**Work task**: An exact copy of the lines of the listing below between the "[604,126,684,142] tela.py. ->" line and the "[539,586,609,601] dog.exe ->" line, both included, is the whole answer; please omit the pictures.
Data supplied: Begin
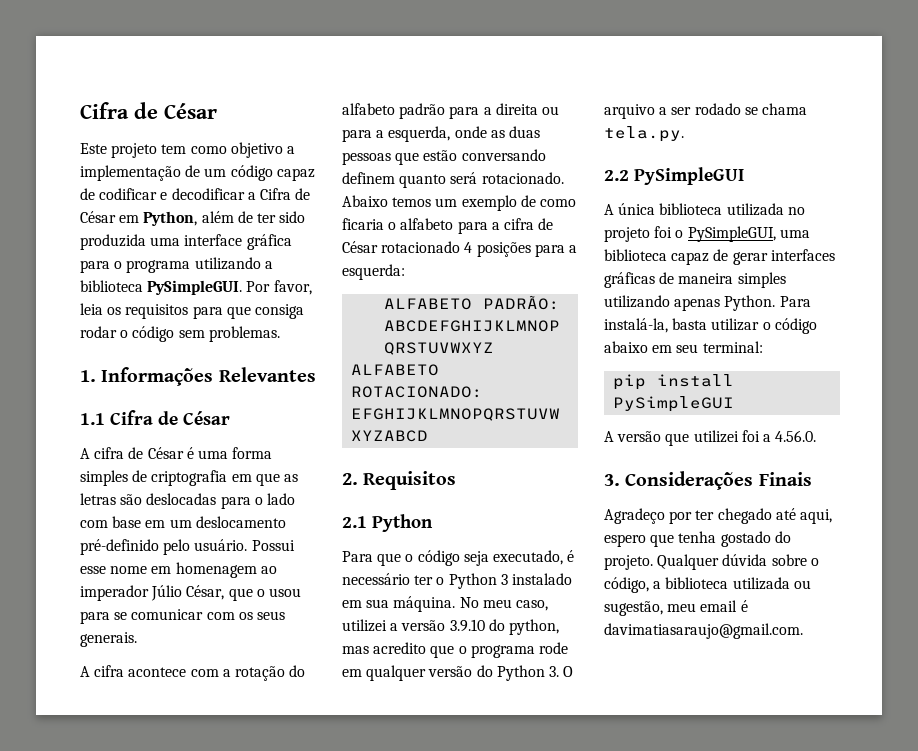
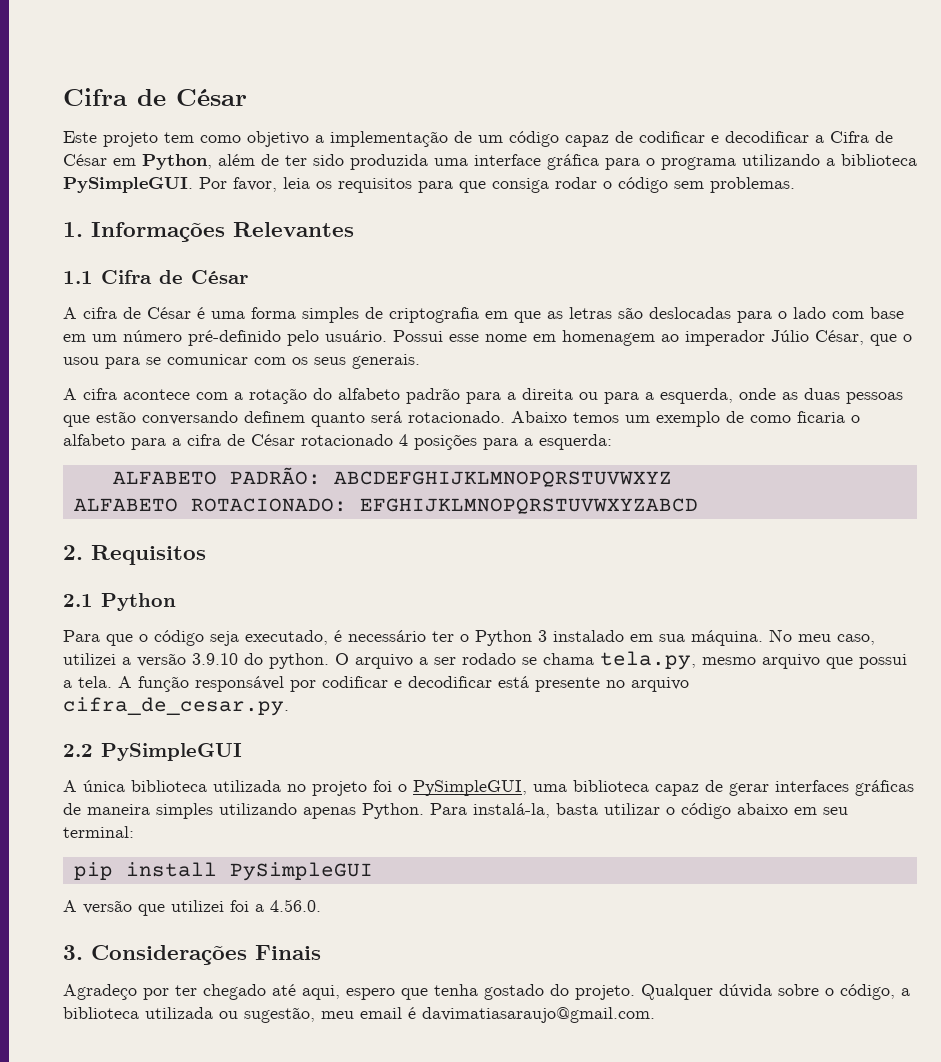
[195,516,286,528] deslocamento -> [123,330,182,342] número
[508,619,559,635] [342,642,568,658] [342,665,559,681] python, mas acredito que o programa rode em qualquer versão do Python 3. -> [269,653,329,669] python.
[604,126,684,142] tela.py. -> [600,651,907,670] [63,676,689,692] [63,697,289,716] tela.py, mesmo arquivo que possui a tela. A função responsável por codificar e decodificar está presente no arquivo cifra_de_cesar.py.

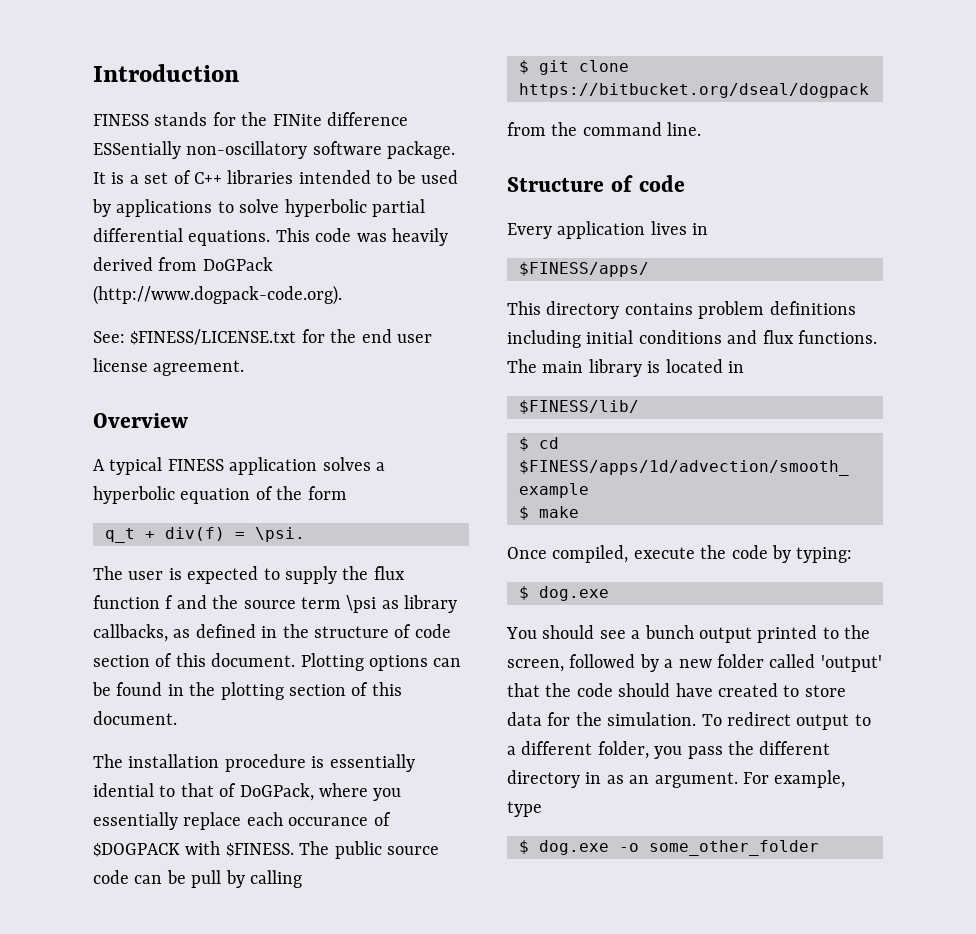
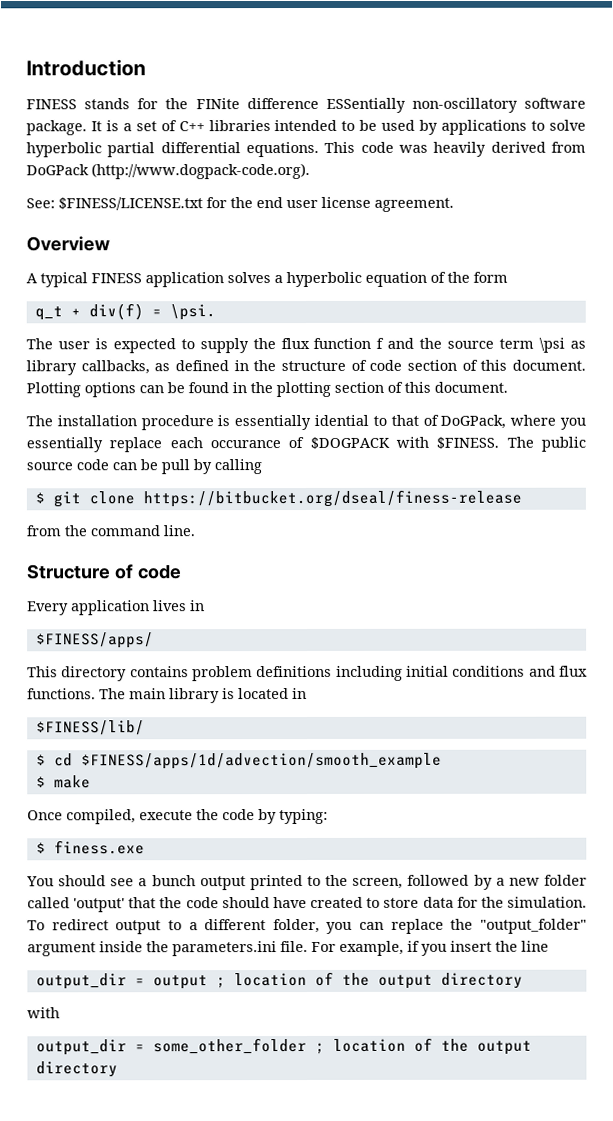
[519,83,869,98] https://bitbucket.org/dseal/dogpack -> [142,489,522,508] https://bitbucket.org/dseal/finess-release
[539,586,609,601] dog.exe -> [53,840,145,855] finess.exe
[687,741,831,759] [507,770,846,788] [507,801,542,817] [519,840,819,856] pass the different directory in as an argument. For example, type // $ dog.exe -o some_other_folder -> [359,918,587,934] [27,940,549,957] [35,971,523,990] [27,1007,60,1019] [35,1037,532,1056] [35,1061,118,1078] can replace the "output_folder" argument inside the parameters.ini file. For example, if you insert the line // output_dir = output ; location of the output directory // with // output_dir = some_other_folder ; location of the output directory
Data supplied: End
**Solution for this problem**:
[604,126,684,142] tela.py. -> [600,651,907,670] [63,676,689,692] [63,697,289,716] tela.py, mesmo arquivo que possui a tela. A função responsável por codificar e decodificar está presente no arquivo cifra_de_cesar.py.

[519,83,869,98] https://bitbucket.org/dseal/dogpack -> [142,489,522,508] https://bitbucket.org/dseal/finess-release
[539,586,609,601] dog.exe -> [53,840,145,855] finess.exe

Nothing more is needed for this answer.